Barbara Kessel’s acceptance statement of the 2016 James R. burgess, Jr.-Susan Freiberg Humanitarian Award given by the 2016 Martin Luther King, Jr. Countywide Celebration Committee:
“I am happy for this opportunity to remind the audience that as we sit here today, some 2.3 million people are shut away from us with every avenue of communication severely limited. As you check your smart phones, think for a moment what it would mean to have no access to the Internet. Then think of being locked up with very limited access to books, magazines, newspapers, radios, and classes. I often receive letters from men I have worked with in the jail, who went on to prison hoping to use their time to educational activities and found that they were denied any access. One such guy, said he was not even allowed to go to the library until he had been there six months. But this is not just for lack of resources. Part of the punitive control that is the rule of the day is the limit of all forms of communication, as tightly as possible. One prison official rebuffed my offer of books by saying, “We have mostly lifers here at Stateville, so they don’t need to read.”

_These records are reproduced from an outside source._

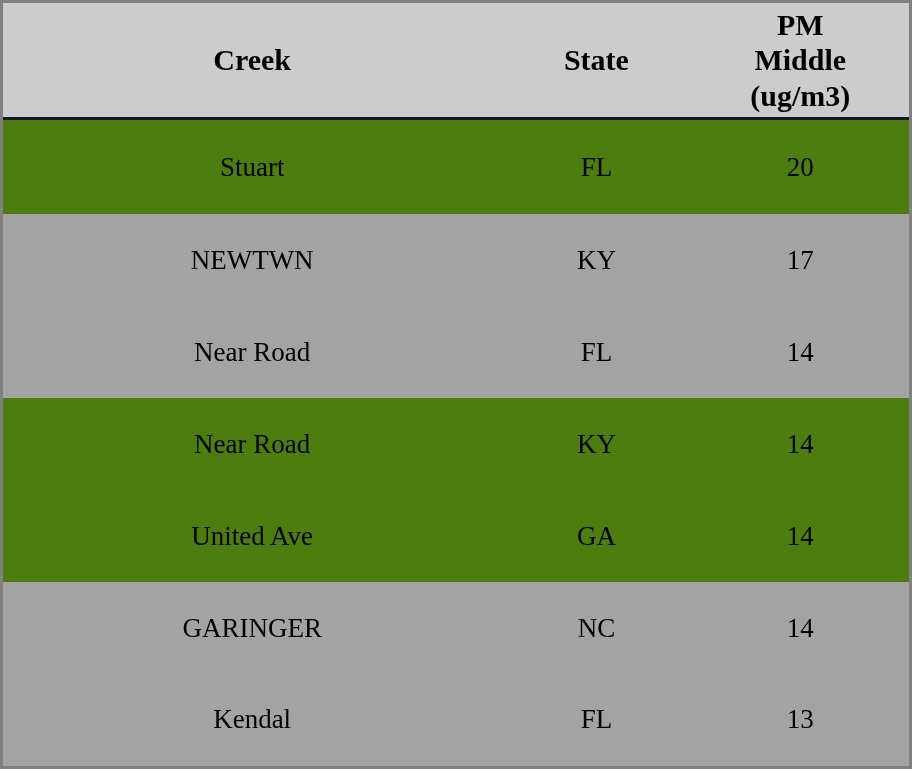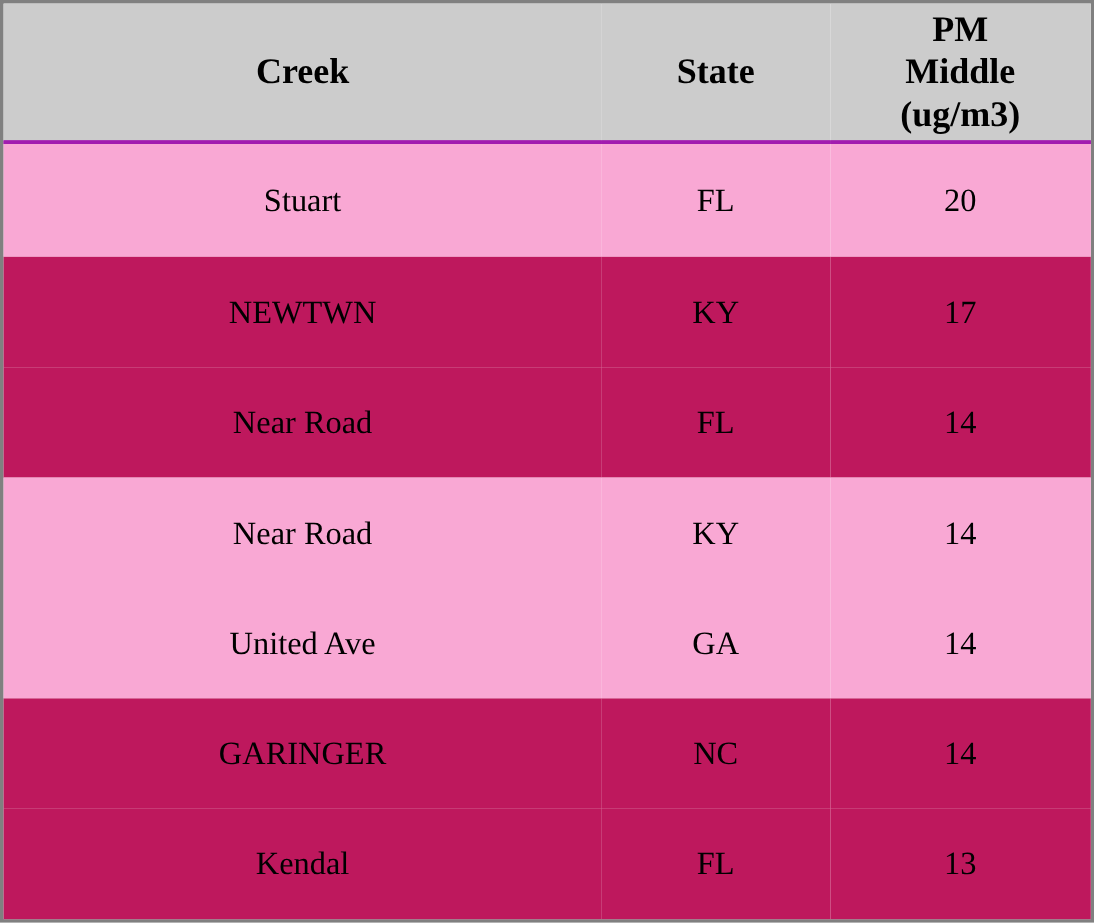"PM" thead th { border-bottom: 3px solid #a21caf -> 3px solid #0f172a }
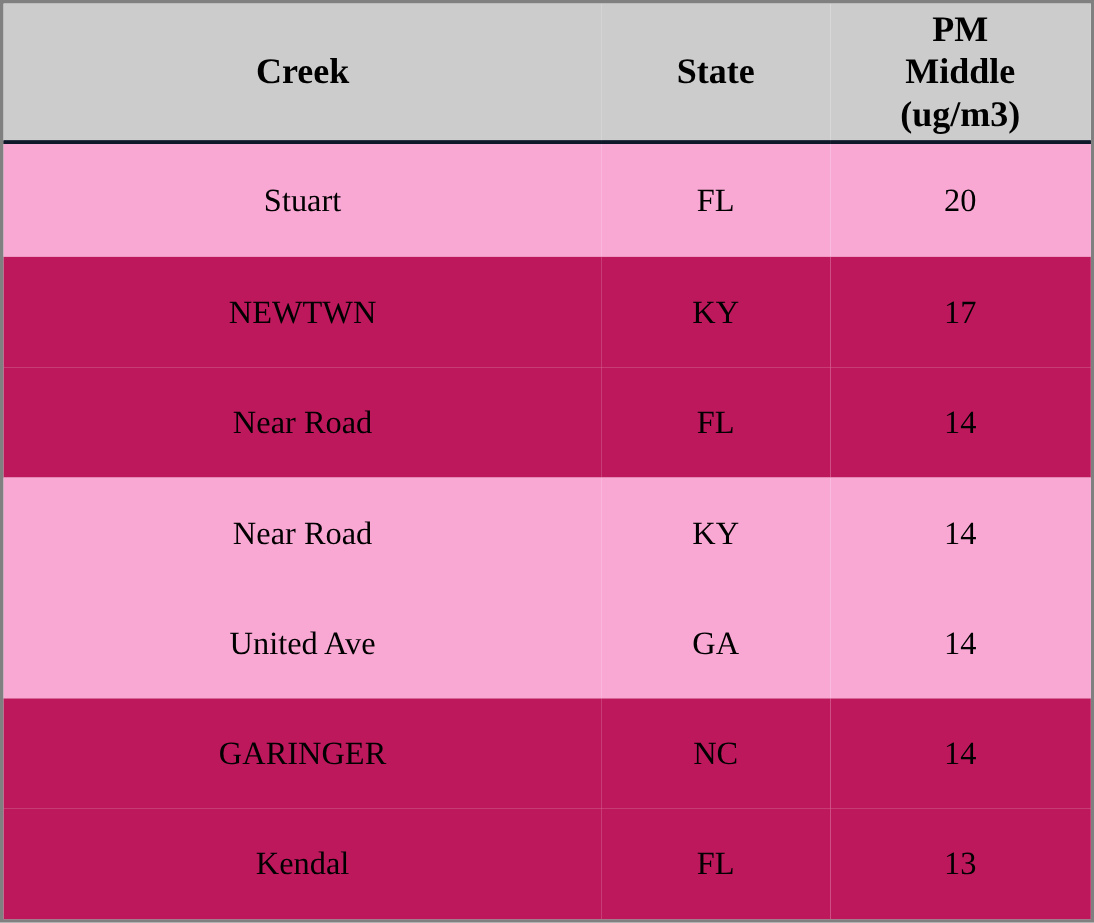"Stuart" tbody tr.row-odd td { background: #f9a8d4 -> #4d7c0f }
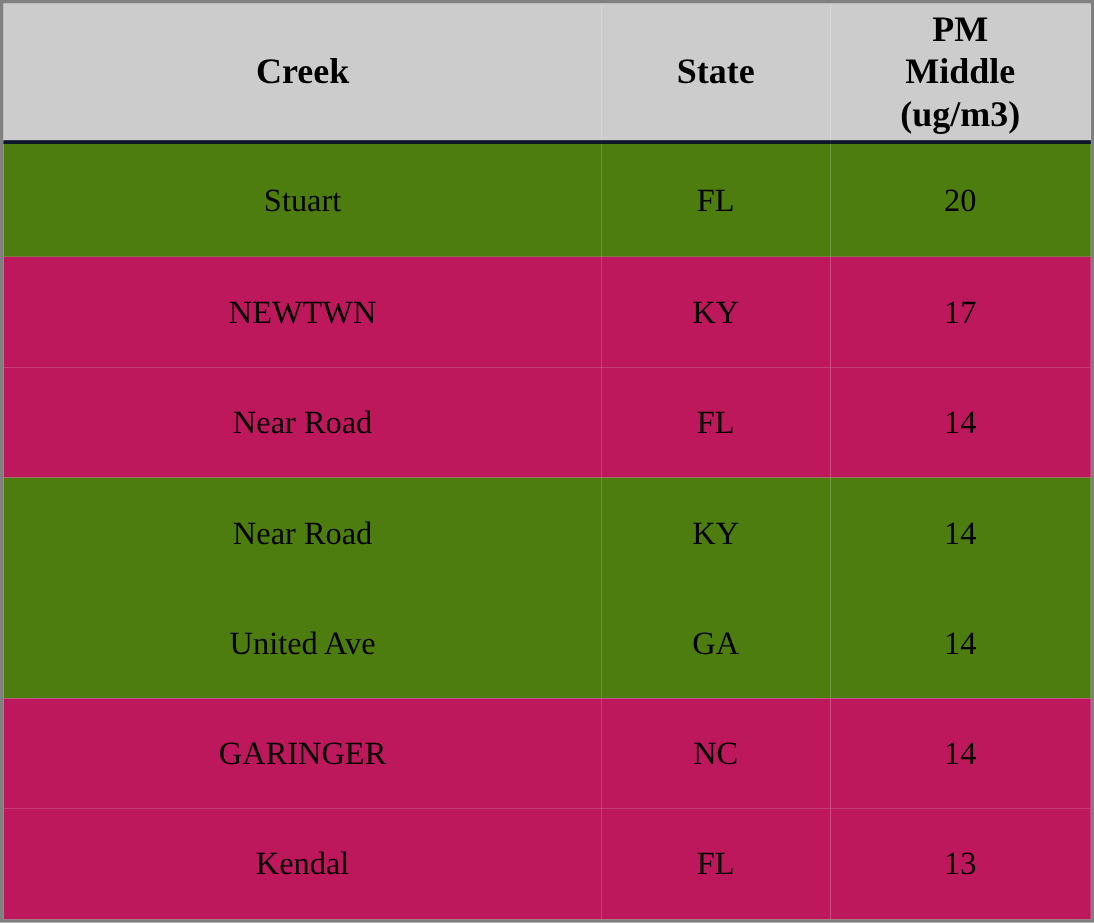"NEWTWN" tbody tr.row-even td { background: #be185d -> #a3a3a3 }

This gratuitous cruelty is carried on, day in and day out, in my name and in your name. We are told it is for our protection and we pay for it through taxes. “Not in my Name,” I say. It does not protect me that millions of people are silenced, not supposed to communicate, even with authors of books. We will find ways in, like water finds and makes cracks in rock.
So it is in the spirit of joyous subversion that I have worked alongside beautiful people in these organizations – Books to Prisoners and Three R’s that feed the state of Illinois prison system (prisoners and libraries) with tens of thousands of books. The system resisted; we persisted. Five years ago, the Illinois Department of Corrections told us to try a pilot project in one prison, but today chapters of Three R’s all over Illinois supply twenty prison libraries with books. Books to Prisoners sent out its 100,000th book a year ago.
It is on behalf of all the Illinois incarcerated, and all of my dear prison and jail activist colleagues, who say “Not in Our Name,” that I accept this 2016 James R. Burgess, Jr. – Susan Freiburg Humanitarian Award.”